The Tribunal accepts that the applicant did experience the difficulties as detailed at paragraph 28 above and gives this some weight in her favour. However, the Tribunal finds that it was open to the applicant to undertake remedial classes to improve her substandard oral and written communication skills. As the applicant admitted, these remedial classes were available to her but she chose not to undertake these classes because she had to work to earn money to support herself and, as well, to send money back to India to provide support to her drug-affected boyfriend. Given that, as part of being granted a student visa, the applicant provided a financial guarantee that she could afford to cover the cost of her studies and support herself for the duration of her course, the Tribunal is not persuaded that the applicant took reasonable steps to manage her compliance with the conditions of her student visa, in particular condition 8202, where she was not able to pass her subjects because of her substandard oral and written communication skills and she was not able to financially support herself and to undertake her studies. Accordingly, the Tribunal gives the applicant some weight against her in respect to this information.
In particular, the Tribunal finds that the applicant failed to take reasonable steps to manage her compliance with the conditions of his student visa, in particular condition 8202, where she failed to notify the Department of her circumstances from the time she ceased enrolment on 5 October 2017 to the time she received the NOICC on 10 August 2018 – a period of approximately ten months. Accordingly, the Tribunal gives high weight against the applicant in respect to this information.
In all the circumstances as detailed above, the Tribunal does not accept that the applicant took reasonable steps to maintain compliance with her obligation to remain enrolled in a registered course of study under visa condition 8202. The Tribunal finds that these circumstances are not exceptional circumstances. Overall, the Tribunal places high weight on this information against the applicant.
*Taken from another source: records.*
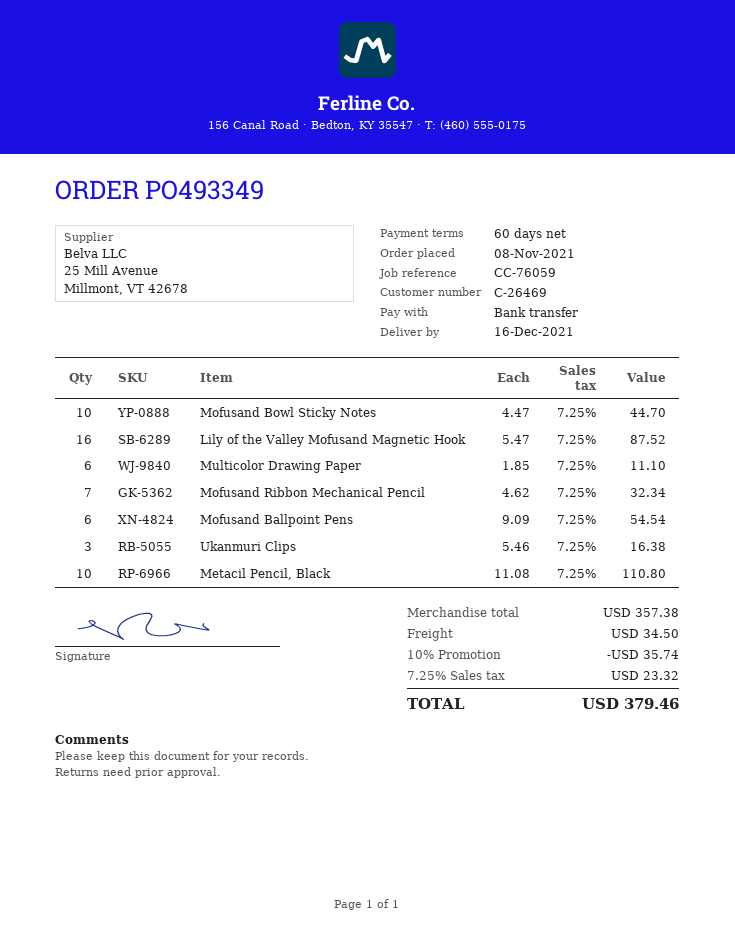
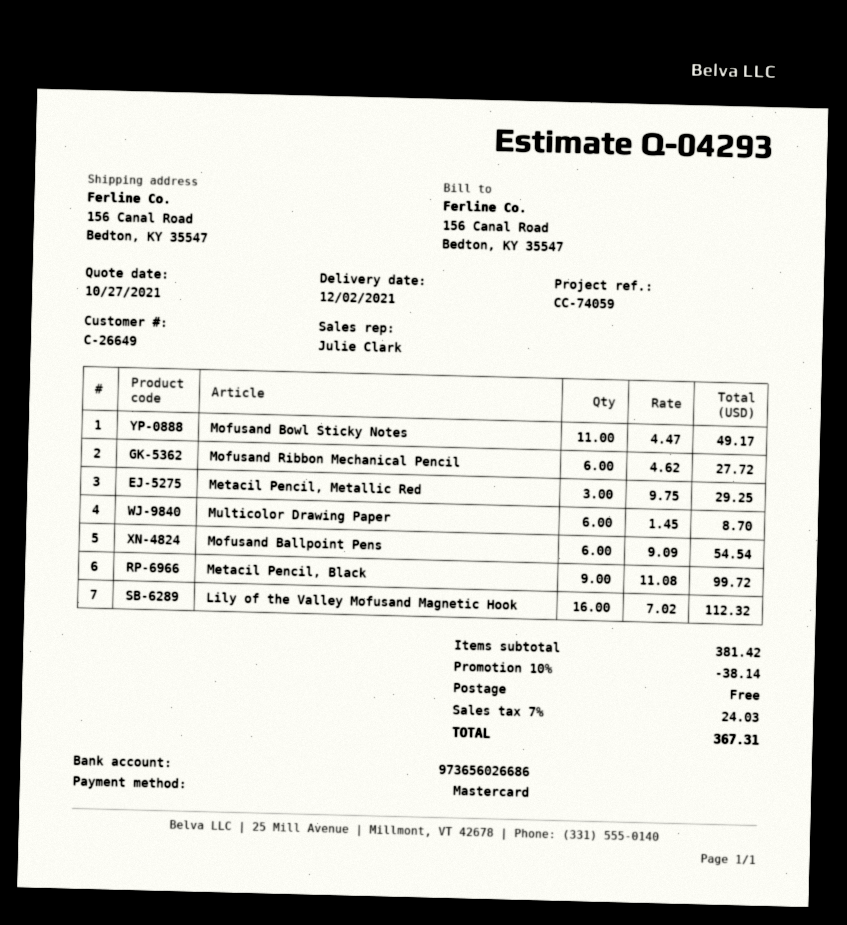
delivery date: 2021-12-16 -> 2021-12-02
customer number: C-26469 -> C-26649
reference: CC-76059 -> CC-74059
payment method: bank transfer -> Mastercard
Mofusand Bowl Sticky Notes: 10 x 4.47 = 44.70 -> 11 x 4.47 = 49.17
Lily of the Valley Mofusand Magnetic Hook: 16 x 5.47 = 87.52 -> 16 x 7.02 = 112.32
Multicolor Drawing Paper: 6 x 1.85 = 11.10 -> 6 x 1.45 = 8.70
Mofusand Ribbon Mechanical Pencil: 7 x 4.62 = 32.34 -> 6 x 4.62 = 27.72
Ukanmuri Clips: 3 x 5.46 = 16.38 -> none
Metacil Pencil, Black: 10 x 11.08 = 110.80 -> 9 x 11.08 = 99.72
Metacil Pencil, Metallic Red: none -> 3 x 9.75 = 29.25
subtotal: 357.38 -> 381.42
discount: 10% = 35.74 -> 10% = 38.14
shipping: 34.50 -> 0.00
tax: 7.25% = 23.32 -> 7% = 24.03
total: 379.46 -> 367.31

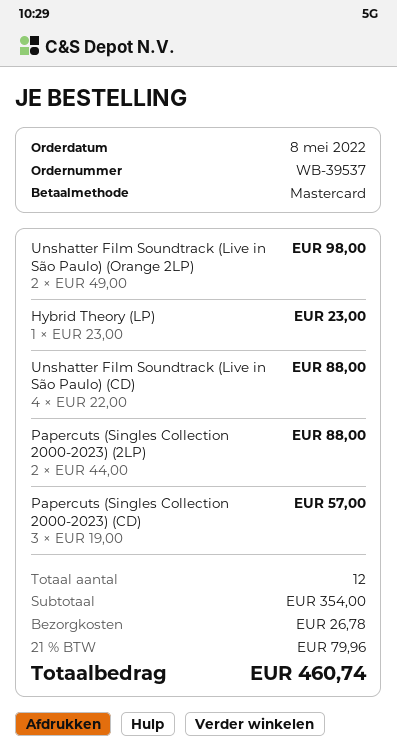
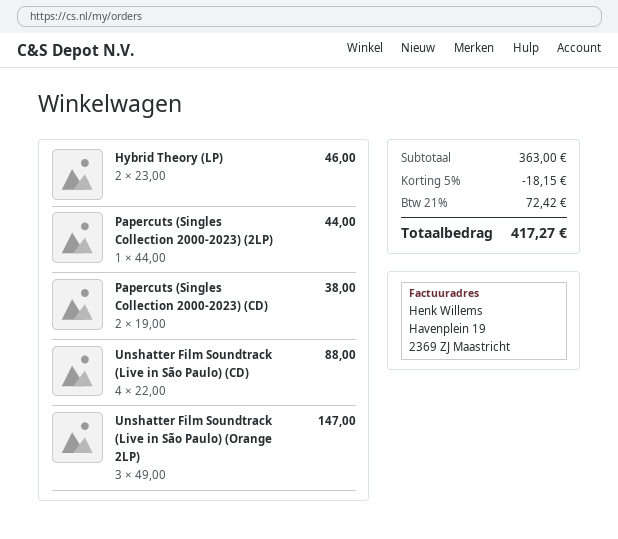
Unshatter Film Soundtrack (Live in São Paulo) (Orange 2LP): 2 x 49.00 = 98.00 -> 3 x 49.00 = 147.00
Hybrid Theory (LP): 1 x 23.00 = 23.00 -> 2 x 23.00 = 46.00
Papercuts (Singles Collection 2000-2023) (2LP): 2 x 44.00 = 88.00 -> 1 x 44.00 = 44.00
Papercuts (Singles Collection 2000-2023) (CD): 3 x 19.00 = 57.00 -> 2 x 19.00 = 38.00
subtotal: 354.00 -> 363.00
discount: none -> 5% = 18.15
shipping: 26.78 -> none
tax: 21% = 79.96 -> 21% = 72.42
total: 460.74 -> 417.27

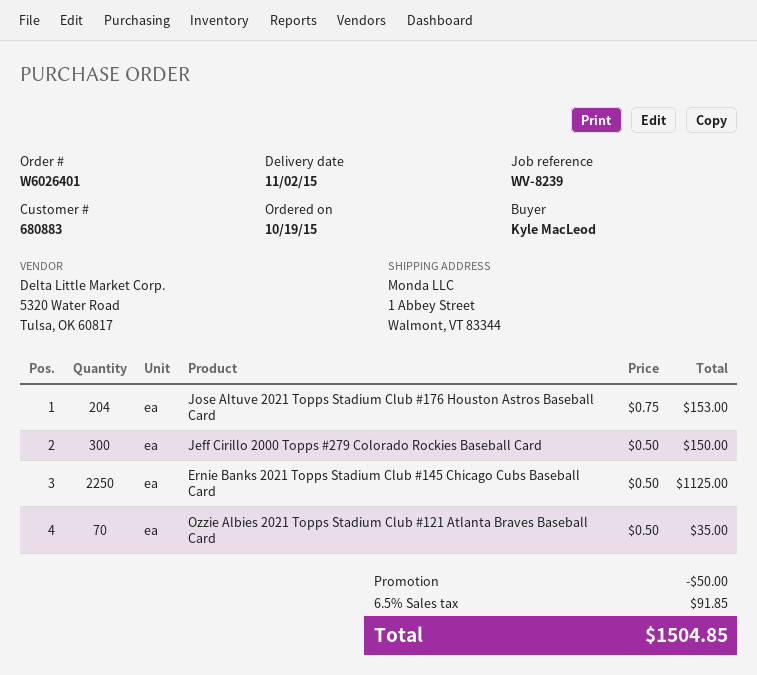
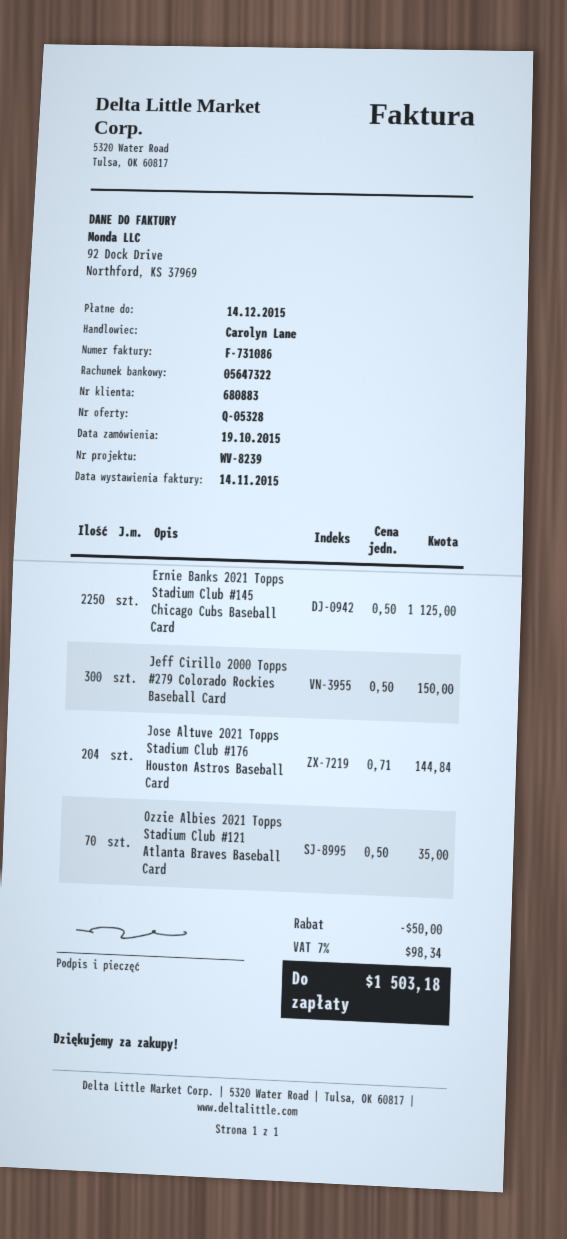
Jose Altuve 2021 Topps Stadium Club #176 Houston Astros Baseball Card: 204 x 0.75 = 153.00 -> 204 x 0.71 = 144.84
tax: 6.5% = 91.85 -> 7% = 98.34
total: 1504.85 -> 1503.18

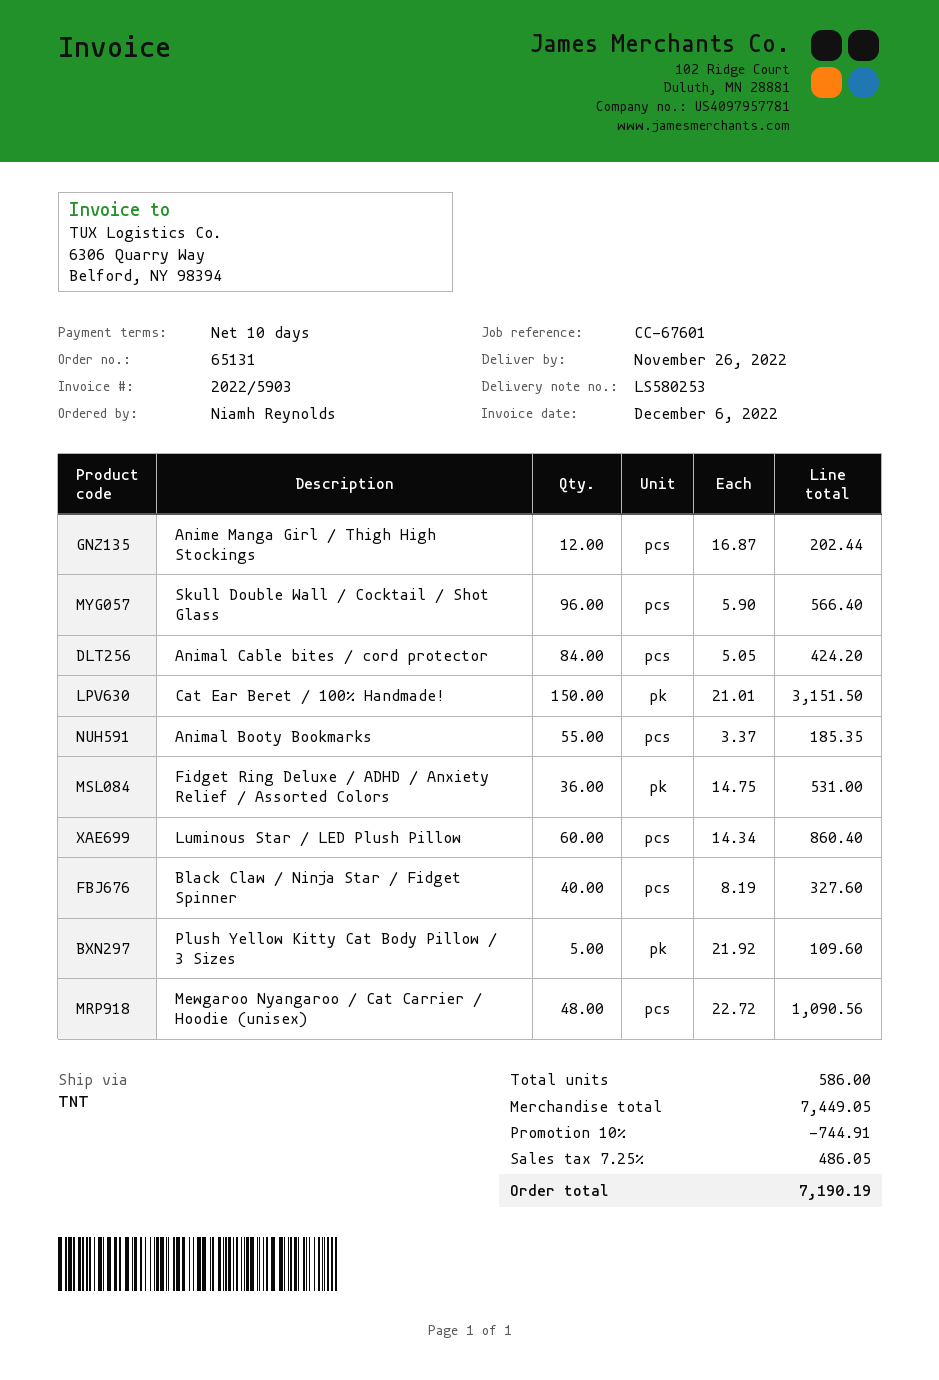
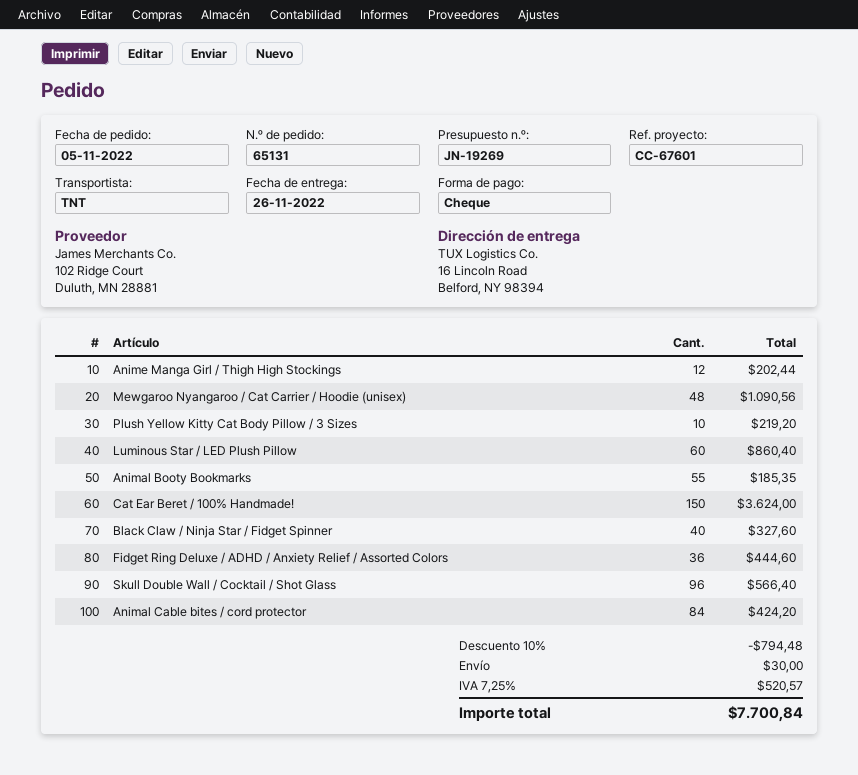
Cat Ear Beret / 100% Handmade!: 150 for 3151.50 -> 150 for 3624.00
Fidget Ring Deluxe / ADHD / Anxiety Relief / Assorted Colors: 36 for 531.00 -> 36 for 444.60
Plush Yellow Kitty Cat Body Pillow / 3 Sizes: 5 for 109.60 -> 10 for 219.20
discount: 10% = 744.91 -> 10% = 794.48
shipping: none -> 30.00
tax: 7.25% = 486.05 -> 7.25% = 520.57
total: 7190.19 -> 7700.84

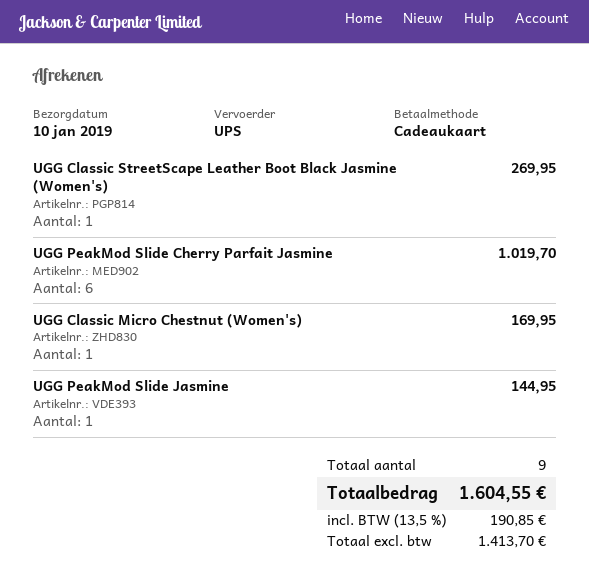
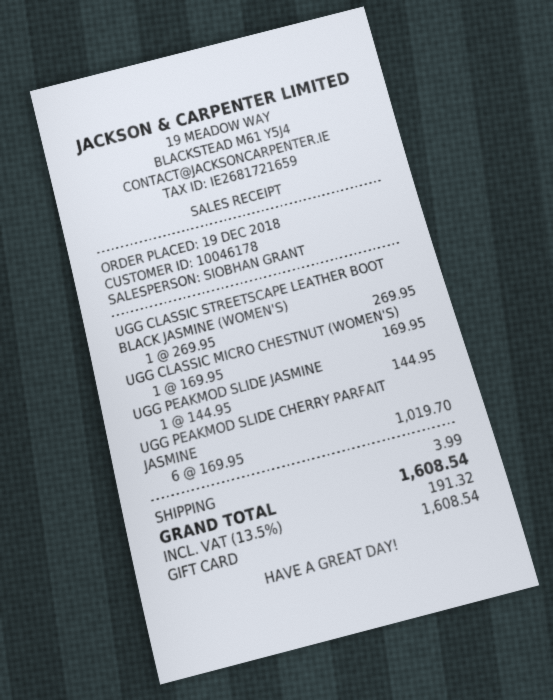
shipping: none -> 3.99
tax: 13.5% = 190.85 -> 13.5% = 191.32
total: 1604.55 -> 1608.54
The purpose of the visa holder’s travel and stay in Australia; whether the visa holder has a compelling need to travel to or remain in Australia
The Tribunal accepts that the purpose of the applicant’s travel to and stay in Australia was to study, but the Tribunal finds that the applicant has no compelling need to travel to or remain in Australia. Accordingly, the Tribunal gives low weight in the applicant’s favour in regard to this factor.
The extent of compliance with visa conditions
The Tribunal finds that the applicant appears to have complied with her visa conditions apart from condition 8202. Accordingly, the Tribunal gives low weight in the applicant’s favour in regard to this factor.
Degree of hardship that may be caused (financial, psychological, emotional or other hardship)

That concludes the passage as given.